Born in Guatemala, on 29 August 1792. From age 22 took over the House of Aycinena and then was ordained when he was 26 years old. He may have received special education in the narrow circle of his family through preceptors, because he did not attend classes in the Tridentine Seminary, although frequently attended the benches of the university, and might have followed the courses taught by Luis de Escoto, OP. Then he studied at the Pontifical University of San Carlos of Guatemala, graduating from high school in Instituta and Law in 1811 and 1813 respectively. Later he received his doctorate in 1821.

As a priest was pastor of the Cathedral of Guatemala for four years, and became archbishop of attorney court. Obtained the Sagrario Parish in 1822 and, even though he had been prosecutor in the ecclesiastical curia for some years, took over as synodal judge Guatemala during the years 1824 to 1859.

He participated in the independence events in Central America in 1821, along with his uncle Mariano de Aycinena y Piñol, who was named by Manuel José Arce as Governor of Guatemala in 1827. When the liberal Honduran General Francisco Morazán invaded Guatemala in 1829, he overthrew and expelled Mariano family, the families in connection with the Aycinenas and regular orders of the Catholic Church.
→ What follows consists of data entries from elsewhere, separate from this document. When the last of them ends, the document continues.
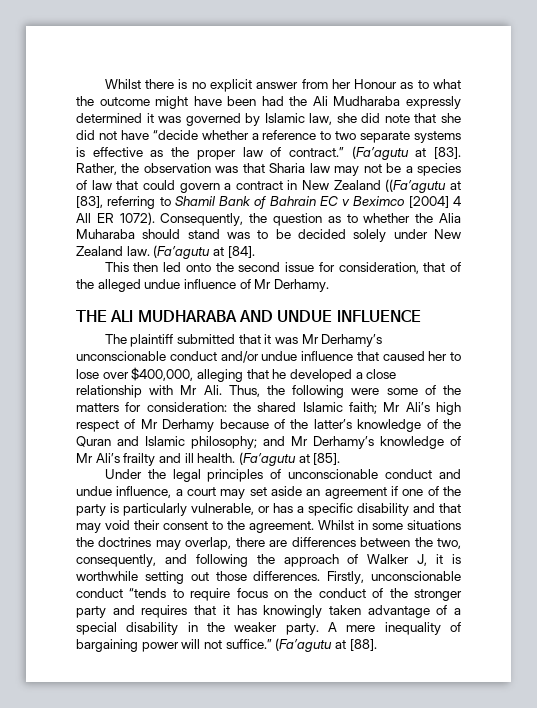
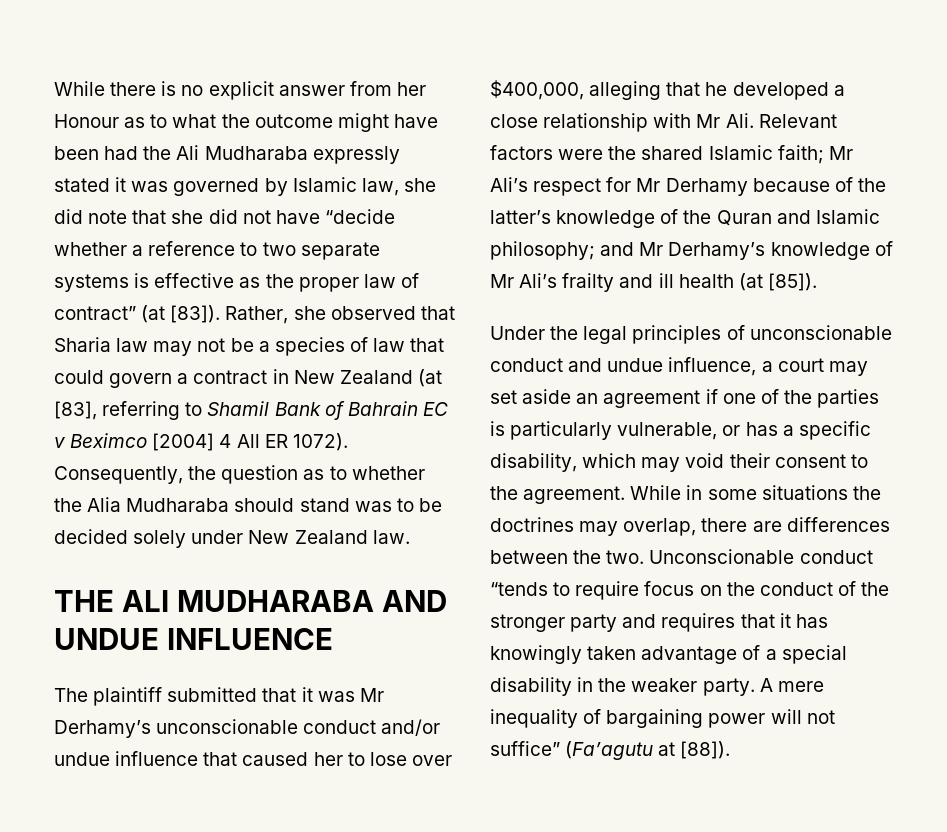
- Whilst there is no explicit answer from her Honour as to what the outcome might have been had the Ali Mudharaba expressly determined it was governed by Islamic law, she did note that she did not have “decide whether a reference to two separate systems is effective as the proper law of contract.” (Fa’agutu at [83]. Rather, the observation was that Sharia law may not be a species of law that could govern a contract in New Zealand ((Fa’agutu at [83], referring to Shamil Bank of Bahrain EC v Beximco [2004] 4 All ER 1072).
+ While there is no explicit answer from her Honour as to what the outcome might have been had the Ali Mudharaba expressly stated it was governed by Islamic law, she did note that she did not have “decide whether a reference to two separate systems is effective as the proper law of contract” (at [83]). Rather, she observed that Sharia law may not be a species of law that could govern a contract in New Zealand (at [83], referring to Shamil Bank of Bahrain EC v Beximco [2004] 4 All ER 1072).
- Consequently, the question as to whether the Alia Muharaba should stand was to be decided solely under New Zealand law. (Fa’agutu at [84].
- This then led onto the second issue for consideration, that of the alleged undue influence of Mr Derhamy.
+ Consequently, the question as to whether the Alia Mudharaba should stand was to be decided solely under New Zealand law.
- The plaintiff submitted that it was Mr Derhamy’s unconscionable conduct and/or undue influence that caused her to lose over $400,000, alleging that he developed a close relationship with Mr Ali. Thus, the following were some of the matters for consideration: the shared Islamic faith; Mr Ali’s high respect of Mr Derhamy because of the latter’s knowledge of the Quran and Islamic philosophy; and Mr Derhamy’s knowledge of Mr Ali’s frailty and ill health. (Fa’agutu at [85].
+ The plaintiff submitted that it was Mr Derhamy’s unconscionable conduct and/or undue influence that caused her to lose over $400,000, alleging that he developed a close relationship with Mr Ali. Relevant factors were the shared Islamic faith; Mr Ali’s respect for Mr Derhamy because of the latter’s knowledge of the Quran and Islamic philosophy; and Mr Derhamy’s knowledge of Mr Ali’s frailty and ill health (at [85]).
- Under the legal principles of unconscionable conduct and undue influence, a court may set aside an agreement if one of the party is particularly vulnerable, or has a specific disability and that may void their consent to the agreement.
+ Under the legal principles of unconscionable conduct and undue influence, a court may set aside an agreement if one of the parties is particularly vulnerable, or has a specific disability, which may void their consent to the agreement.
- Whilst in some situations the doctrines may overlap, there are differences between the two, consequently, and following the approach of Walker J, it is worthwhile setting out those differences. Firstly, unconscionable conduct “tends to require focus on the conduct of the stronger party and requires that it has knowingly taken advantage of a special disability in the weaker party.
+ While in some situations the doctrines may overlap, there are differences between the two. Unconscionable conduct “tends to require focus on the conduct of the stronger party and requires that it has knowingly taken advantage of a special disability in the weaker party.
- A mere inequality of bargaining power will not suffice.” (Fa’agutu at [88].
+ A mere inequality of bargaining power will not suffice” (Fa’agutu at [88]).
Aycinena y Piñol went first to Panama and then to the United States. While in America, Aycinena y Piñol wrote a series of documents collected in the book Toro Amarillo -Yellow Bull-, with which harshly criticized the liberal government of the Federation of United Provinces of Central America, directed by Morazán. He probably conceived in the US the possibility of creating a confessional republic.

Aycinena y Piñol returned to Guatemala in 1837. On his return he worked with the languishing Liberal government to restore order in the country. To that end drafted a "Declaration guarantees" which was very similar to the declaration of human rights statements made during the French Revolution; unfortunately, the results of his work were practically nil. Juan José Aycinena managed to get himself elected as a representative in the Interim Advisory Board, was a member of the Central Federal Congress in 1838 by the province of Totonicapán, and was chief minister during the regime of Mariano Rivera Paz, deputy of the Constituent Assembly of Guatemala on behalf of the university (1851–1856) and the Department of Verapaz (1856–1865). His ideas, his decisions, his writing, sketching, reflect a desire for social stability, and based on mainly Catholic values.

== Conservative government of Rafael Carrera ==
Along with other intellectuals of the Aycinena family of Guatemala, as Pavón and Luis Batres Juarros, Aycinena y Piñol favored military leader Rafael Carrera. When the latter consolidated his rule, Aycinena worked as deputy of the Constituent Assembly. In 1840 he was appointed again president of the Universidad Nacional. Ralph Woodward wrote of him: "During Rafael Carrera's presidency Piñol and his familia – who had strong ties to the Catholic Church, had an enormous influence on Guatemala's politics and education."

He worked as a public official in other positions, including Minister of Ecclesiastical Affairs and member of the Council of State (1855–1862) and was also behind the return of the Jesuits to Guatemala in 1851. Finally, was the inspiration for the first Concordat signed between an American National Government and the Holy See.

== Diocese ==

At the request of President Rafael Carrera, in 1859 he was consecrated bishop in partibus of Trajanopolis.

== Death ==

Died in February 1865, the same year as General Rafael Carrera.